Now how do we enable configuration flexible without harming the code-base ?

Let’s go over an example…

Pytorch Lightning example - vanilla

Here I would like to talk about gin-config that does not get attention it deserves. Maybe it is too complicated or maybe google folks were not able to motivate it enough in their “documentation”. So I have decided to spend some time to create a walkthrough of a “real world example” and show where it shines. Real world is a bit stretch here, cause it’s gonna be….good old MNIST example.

basic-gan example can serve us a guinea pig to understand the benefits of having gin-config around. Instead of having one single file containing all the code from example I have tried to create a project like structure:

run.py - entry point of the application Vanilla entry data_module.py - PytorchLightning DataModule - responsible for DataSet and DataLoader creation Vanilla data module model.py - contains the PytorchLightning module and training logic Vanilla model

Red parts above mean that ideally I would like to change those parts through configuration. One can argue - this is already a good setup and when someone changes something, one can commit changes and keep track of the through git. Yes, with the same luck try to convince me that there are dragons. In practice, what happens in experimental mode is that many ideas are tried out together and code is not commited until a “stable” version is reached (whatever “stable” means here).

So how do we do it?

Option 1: Command line arguments

Let’s try to imagine the number arguments we would need to have to achieve a flexibility we want - meaning, making the red areas configurable. For the sake of demonstration I will show what steps might look like only for making DataModule configurable and some aspects of the Model training. Hopefully this will demonstrate shortcomings.

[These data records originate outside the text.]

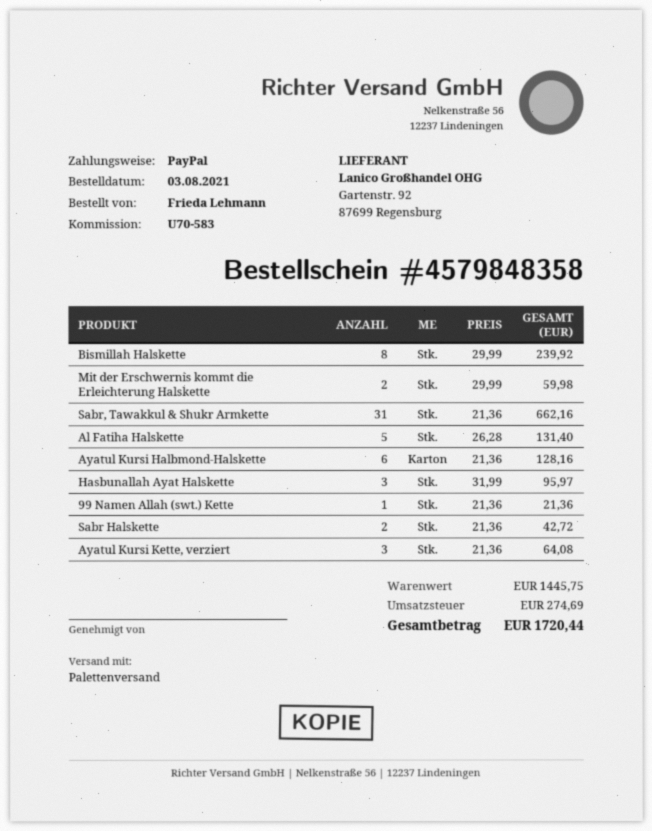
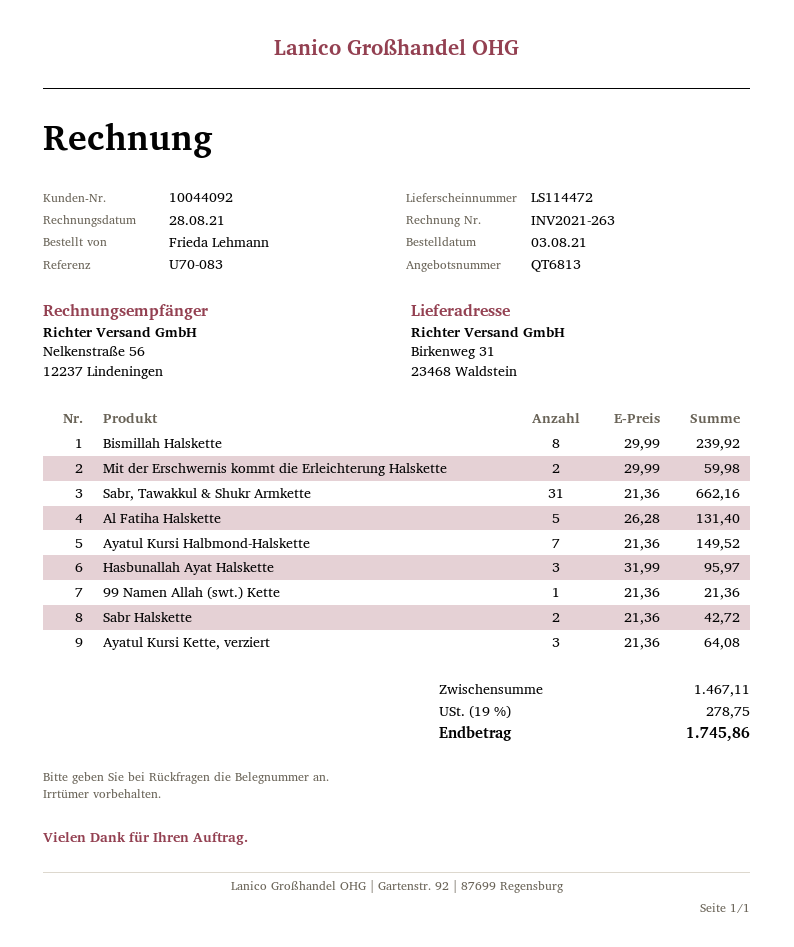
reference: U70-583 -> U70-083
Ayatul Kursi Halbmond-Halskette: 6 x 21.36 = 128.16 -> 7 x 21.36 = 149.52
subtotal: 1445.75 -> 1467.11
tax: 274.69 -> 278.75
total: 1720.44 -> 1745.86

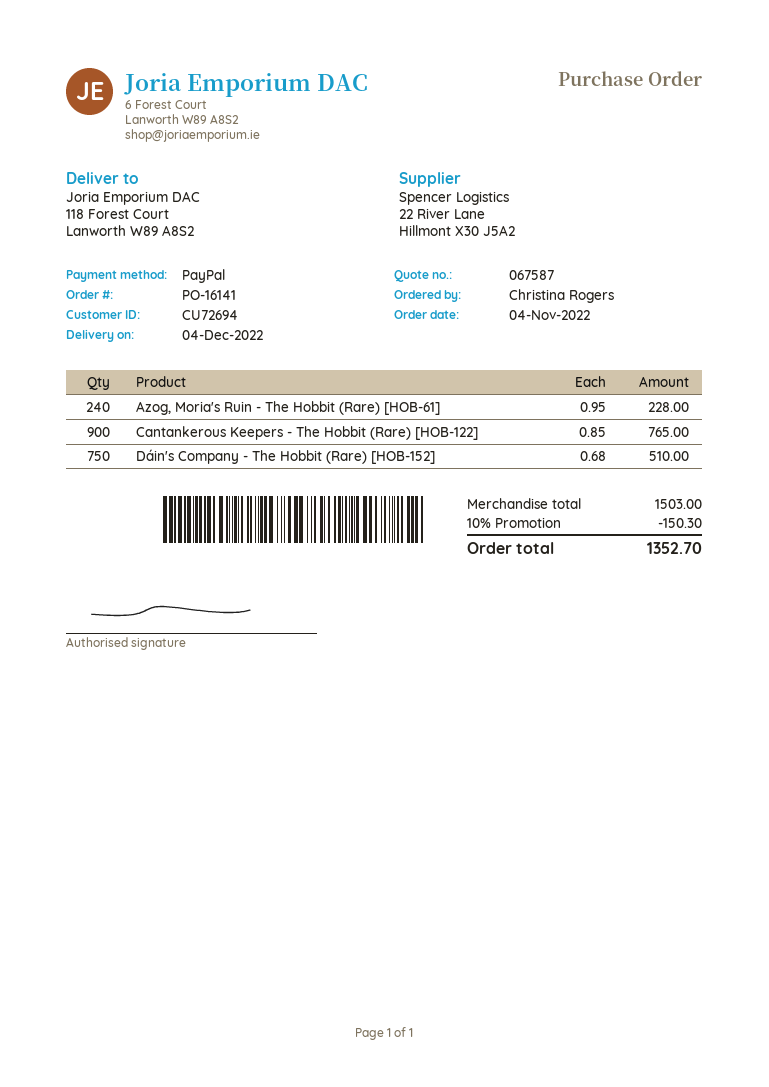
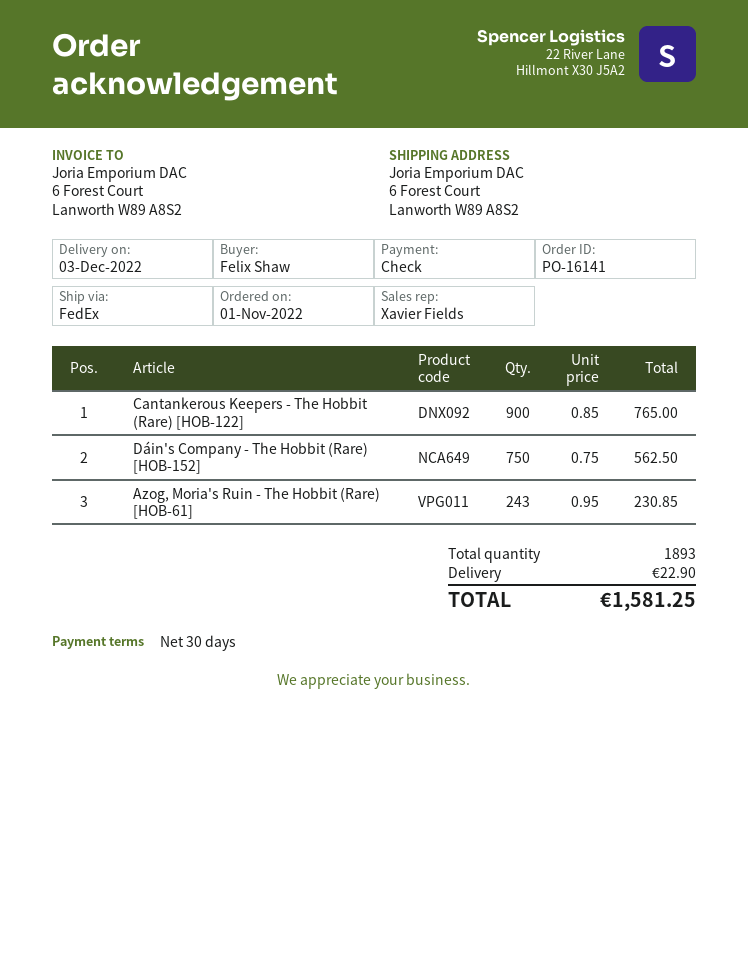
order date: 2022-11-04 -> 2022-11-01
delivery date: 2022-12-04 -> 2022-12-03
ordered by: Christina Rogers -> Felix Shaw
payment method: PayPal -> cheque
ship to: 118 Forest Court, Lanworth W89 A8S2 -> 6 Forest Court, Lanworth W89 A8S2
Azog, Moria's Ruin - The Hobbit (Rare) [HOB-61]: 240 x 0.95 = 228.00 -> 243 x 0.95 = 230.85
Dáin's Company - The Hobbit (Rare) [HOB-152]: 750 x 0.68 = 510.00 -> 750 x 0.75 = 562.50
discount: 10% = 150.30 -> none
shipping: none -> 22.90
total: 1352.70 -> 1581.25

run.py - entry point of the application CLI entry

model.py - contains the PytorchLightning module and training logic CLI model

Pros

injecting generator and discriminator to the LightningModule. Hardcoding generator and discriminator was a bad design choice from the very beginning. So I would not attribute this purely to configurability.
- There is another option, to pass configuration object to the LightningModule and create generator and discriminator inside. It is a BAD design choice, as it requires the user completely rely on configuration argument - know its structure and blow it up further as something additional is required.
obvious one - it made some of the aspects of the project configurable.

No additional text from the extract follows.